The action begins in 1949 in the small harbour town of Yobuko in Southern Japan. Tarobei (Chishu Ryu) and his brother Aikawa (Takeshi Sakamoto) run a small fishing concern with two boats under the aegis of the local fishing association. The business is in big trouble and they’re convinced the captain of one of the boats has been secretly stealing part of the catch and selling it on the black market. Attempts to confront him have stalled and the brothers are at a loss, unsure how to proceed given that it will be difficult to find another captain at short notice even if they are already getting serious heat from their investors and the association.

Luckily things begin to look up when a familiar face from the past arrives in the form of Shogo (Takashi Miki) – a soldier who was briefly stationed in the town at the very end of the war during which time he fell in love with Tarobei’s eldest daughter, Mie (Michiyo Kogure). Shogo has a friend who would be perfect for taking over the boat and everything seems to be going well but the Kamiyas just can’t seem to catch a break and their attempt to construct a different economic future for themselves in the post-war world seems doomed to failure.

The Kamiyas are indeed somewhat persecuted. They have lost out precisely because of their essential goodness in which they prefer to conduct business honestly and fairly rather than give in to the selfish ways of the new society. Thus they vacillate over how to deal with the treacherous captain who has already figured out that he holds all the cards and can most likely walk all over them. They encounter the same level of oppressive intimidation when they eventually decide to fight unfair treatment from the association all the way to Tokyo only to be left sitting on a bench outside the clerk’s office for three whole days at the end of which Tarobei is taken seriously ill.

However, unlike Kinoshita’s usual heroes, Tarobei’s faith begins to waver. He is told he can get a loan from another family on the condition that their son marry his youngest daughter Miwa (Yoko Katsuragi). To begin with he laughs it off but as the situation declines he finds himself tempted even if he hates himself for the thought. He never wanted to be one of those fathers who treats his daughters like capital, but here he is. Both Miwa, who has fallen in love with the younger brother of the new captain, and her sister are in a sense at the mercy of their families, torn between personal desire familial duty. Mie, having discovered that her husband died in the war, is still trapped in post-war confusion and unsure if she returns Shogo’s feelings but in any case is afraid to pursue them when she knows the depths of despair her father finds himself in because of their precarious economic situation.
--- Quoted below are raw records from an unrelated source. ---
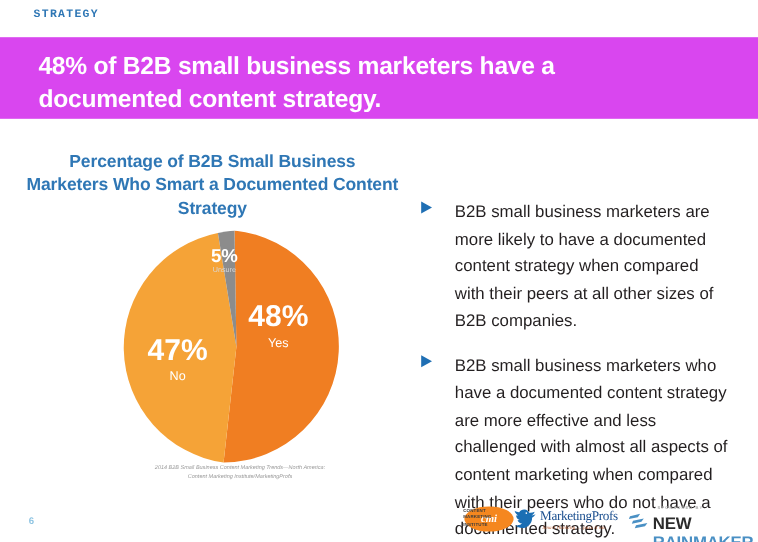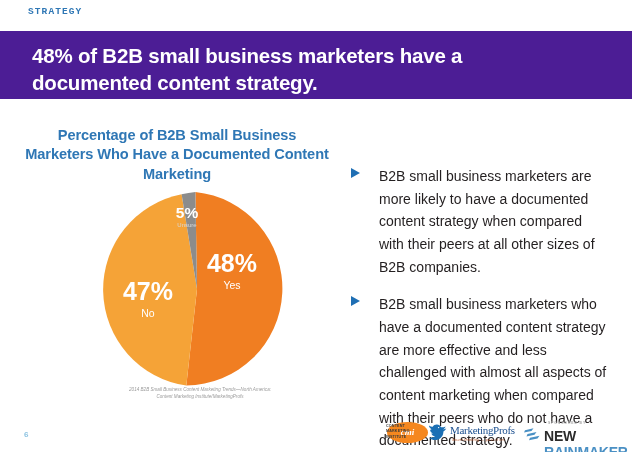--- a/index.html
+++ b/index.html
@@ -38,7 +38,7 @@
     top: 31px;
     width: 632px;
     height: 68px;
-    background: #4c1d95;
+    background: #d946ef;
   }
   #banner-text {
     position: absolute;

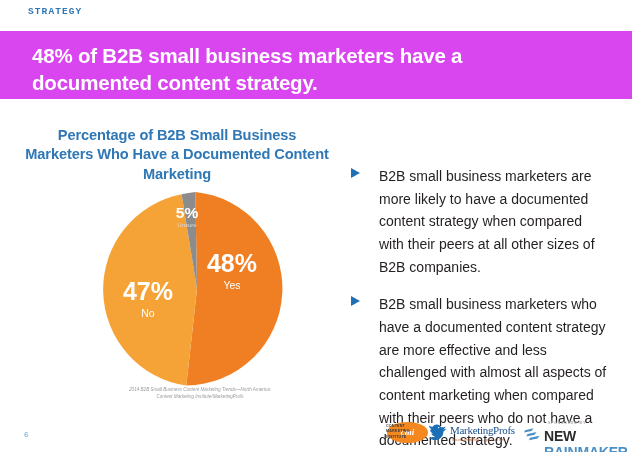--- a/index.html
+++ b/index.html
@@ -240,7 +240,7 @@
     <div id="banner-text">48% of B2B small business marketers have a documented content strategy.</div>
   </div>
 
-  <div id="chart-title">Percentage of B2B Small Business Marketers Who Have a Documented Content Marketing</div>
+  <div id="chart-title">Percentage of B2B Small Business Marketers Who Smart a Documented Content Strategy</div>
 
   <div id="pie-wrap">
     <svg id="pie-svg" width="194" height="194" viewBox="0 0 194 194">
Shogo is keen to help, but he is also fighting a war on two fronts seeing as his extremely strange (and somewhat overfamiliar) sister-in-law (Isuzu Yamada) is desperate to marry him off to her niece (Keiko Tsushima) in order to keep him around but also palm off her mother-in-law.

Meanwhile, a lonely geisha (Toshiko Kobayashi) who has fallen into the clutches of the corrupt captain is determined to find out what happened to someone she used to know who might be connected to Shogo and the Kamiyas and falling in desperate unrequited love with replacement captain Yabuki (Rentaro Mikuni) who is inconveniently in love with Mie. Kinoshita apparently cut production on Fireworks short in order to jet off to France which might be why his characteristically large number of interconnected subplots never coalesce. Running the gamut from melancholy existential drama to rowdy fights on boats and shootouts in the street, Kinoshita knows how to mix things up but leaves his final messages unclear as the Kamiyas willingly wave their traumatic pasts out to sea with a few extra passengers in tow still looking for new directions.